Please repeat, from the entries that follow, the lines from the one containing "row order: name ascending -> heat_rate descending" through the one containing "Mean | minup: 8.3 -> 8.0" exactly, adding nothing.
= Beginning of Section =
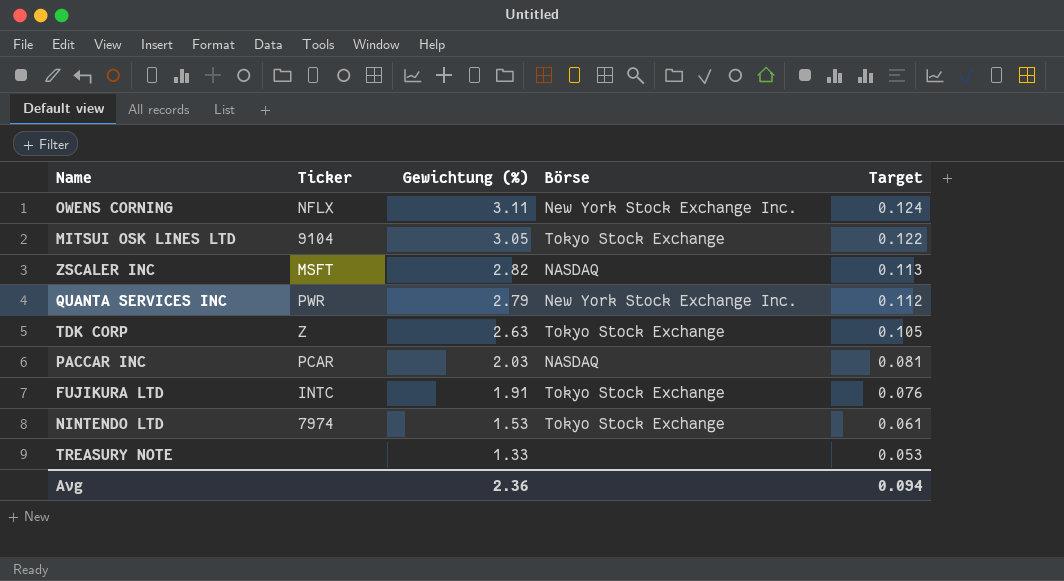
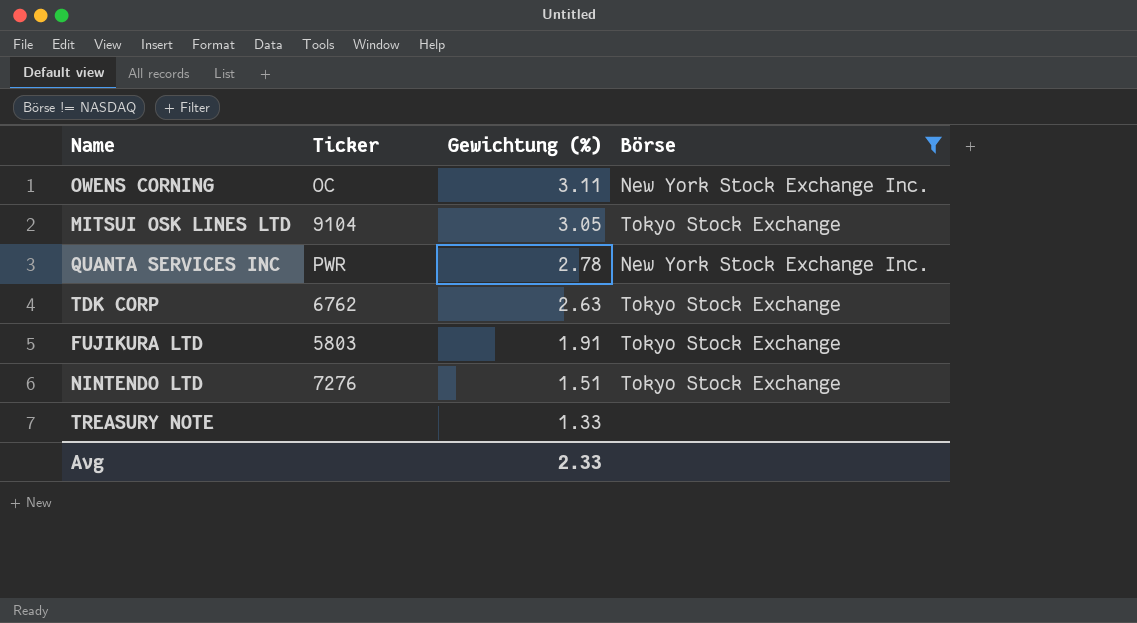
filter: none -> Börse != NASDAQ
column Target | formula: [Gewichtung (%)] * 0.04 -> none
OWENS CORNING | Ticker: NFLX -> OC
QUANTA SERVICES INC | Gewichtung (%): 2.79 -> 2.78
TDK CORP | Ticker: Z -> 6762
FUJIKURA LTD | Ticker: INTC -> 5803
NINTENDO LTD | Ticker: 7974 -> 7276
NINTENDO LTD | Gewichtung (%): 1.53 -> 1.51
Avg | Gewichtung (%): 2.36 -> 2.33

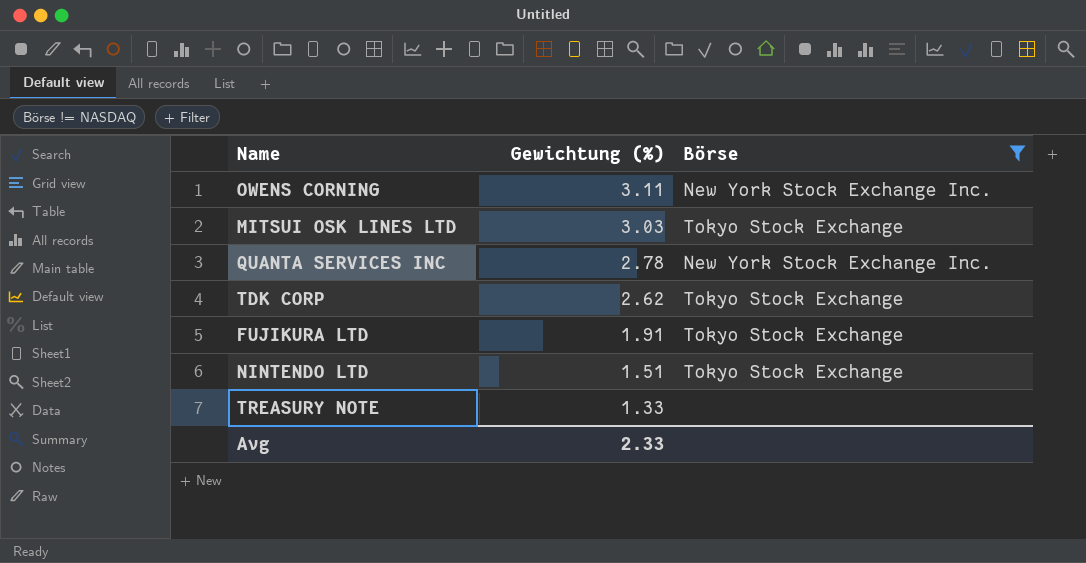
column Ticker | position: 2 -> none
MITSUI OSK LINES LTD | Gewichtung (%): 3.05 -> 3.03
TDK CORP | Gewichtung (%): 2.63 -> 2.62

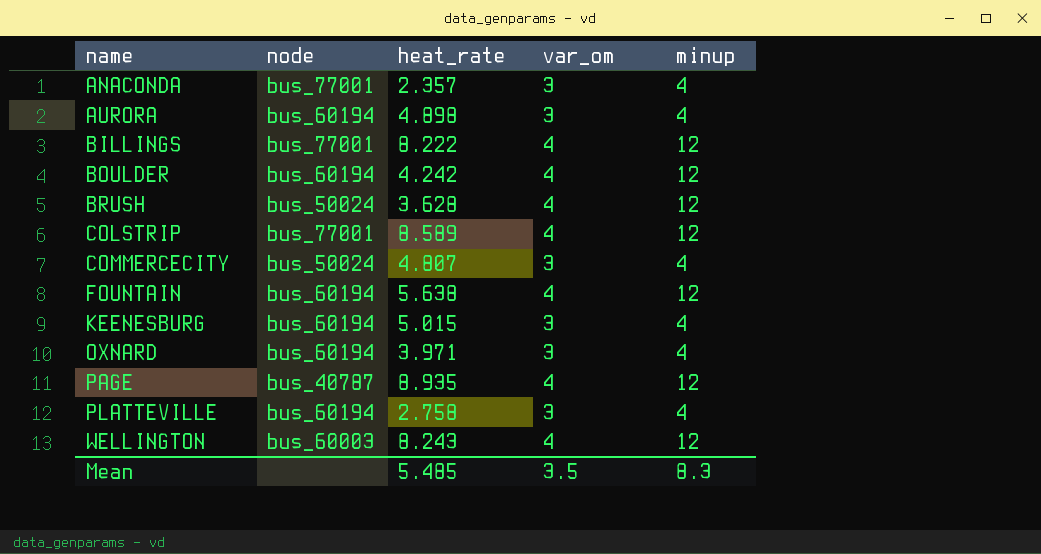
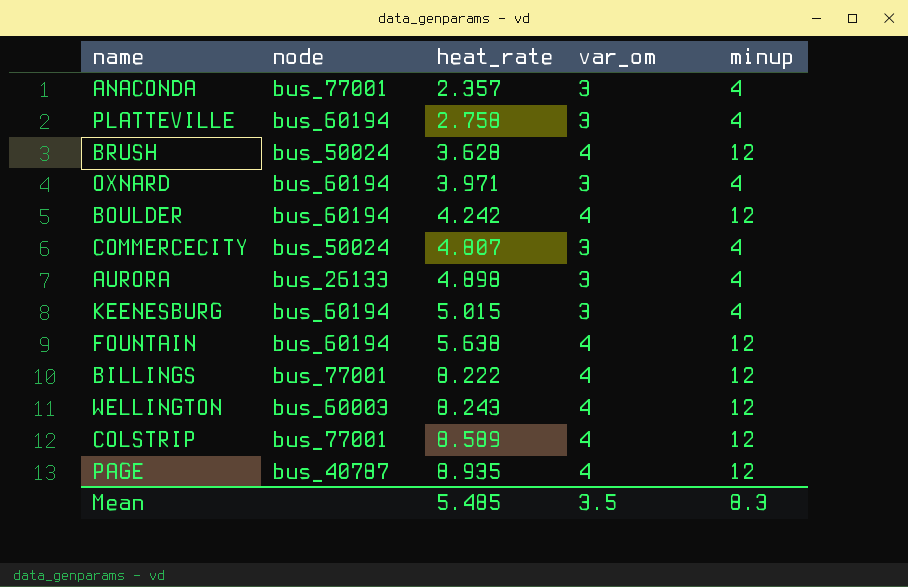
row order: name ascending -> heat_rate ascending
AURORA | node: bus_60194 -> bus_26133

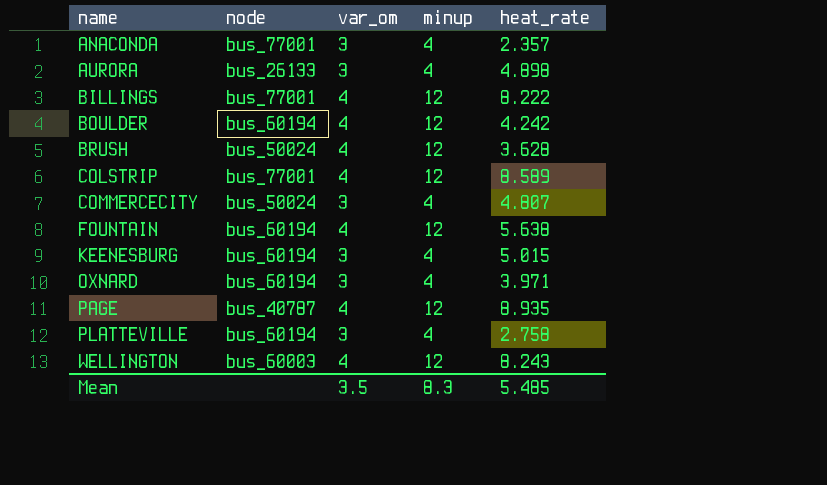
row order: heat_rate ascending -> name ascending
column heat_rate | position: 3 -> 5

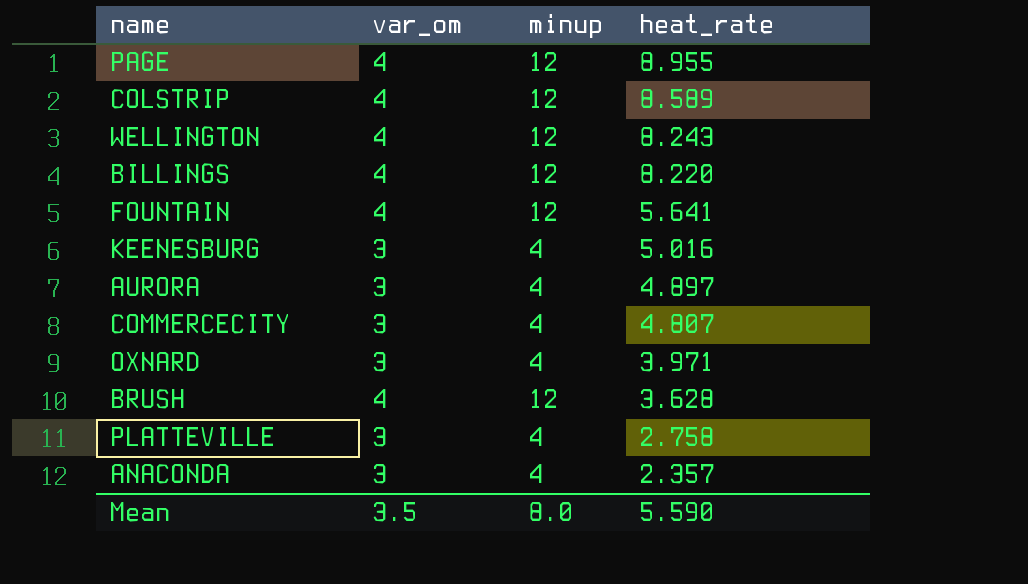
row order: name ascending -> heat_rate descending
column node | position: 2 -> none
row BOULDER: bus_60194 | 4 | 12 | 4.242 -> none
PAGE | heat_rate: 8.935 -> 8.955
BILLINGS | heat_rate: 8.222 -> 8.220
FOUNTAIN | heat_rate: 5.638 -> 5.641
KEENESBURG | heat_rate: 5.015 -> 5.016
AURORA | heat_rate: 4.898 -> 4.897
Mean | minup: 8.3 -> 8.0
Mean | heat_rate: 5.485 -> 5.590

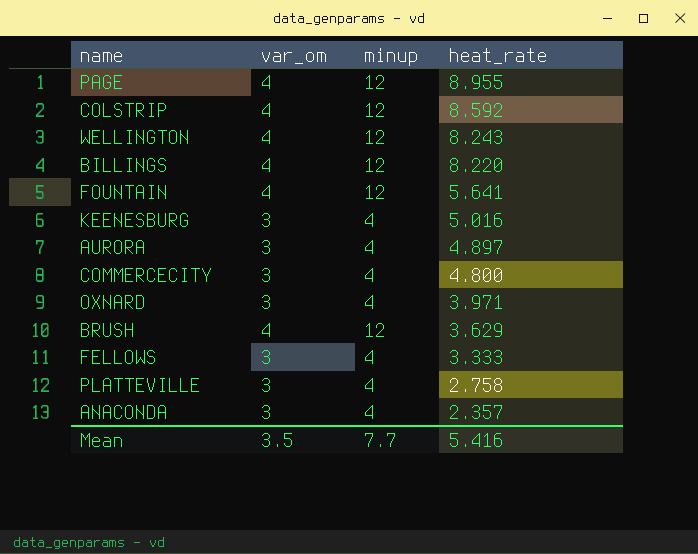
COLSTRIP | heat_rate: 8.589 -> 8.592
COMMERCECITY | heat_rate: 4.807 -> 4.800
BRUSH | heat_rate: 3.628 -> 3.629
row FELLOWS: none -> 3 | 4 | 3.333
Mean | minup: 8.0 -> 7.7
Mean | heat_rate: 5.590 -> 5.416

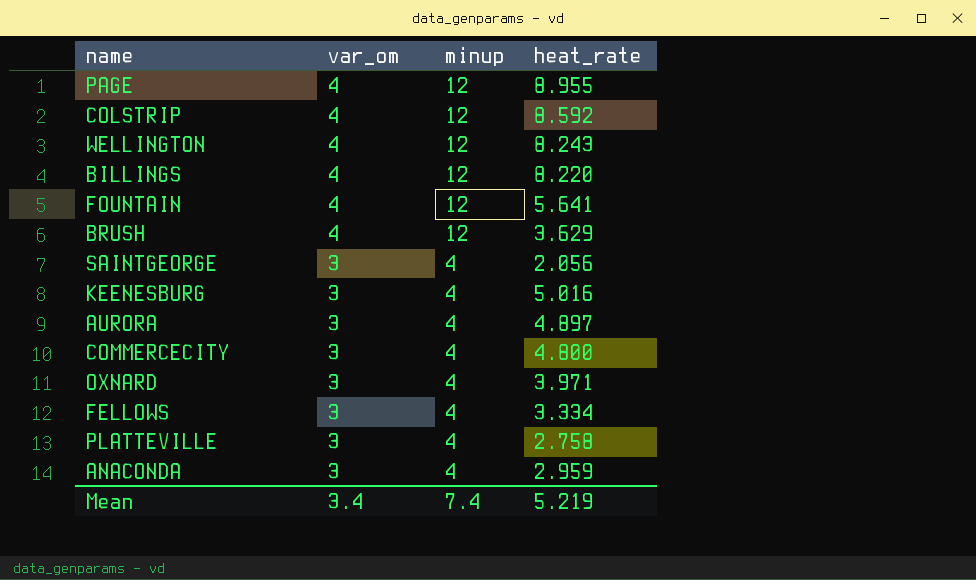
row order: heat_rate descending -> var_om descending
row SAINTGEORGE: none -> 3 | 4 | 2.056
FELLOWS | heat_rate: 3.333 -> 3.334
ANACONDA | heat_rate: 2.357 -> 2.959
Mean | var_om: 3.5 -> 3.4
Mean | minup: 7.7 -> 7.4
Mean | heat_rate: 5.416 -> 5.219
= End of Section =
- [ANSWER SECTION]
row order: name ascending -> heat_rate descending
column node | position: 2 -> none
row BOULDER: bus_60194 | 4 | 12 | 4.242 -> none
PAGE | heat_rate: 8.935 -> 8.955
BILLINGS | heat_rate: 8.222 -> 8.220
FOUNTAIN | heat_rate: 5.638 -> 5.641
KEENESBURG | heat_rate: 5.015 -> 5.016
AURORA | heat_rate: 4.898 -> 4.897
Mean | minup: 8.3 -> 8.0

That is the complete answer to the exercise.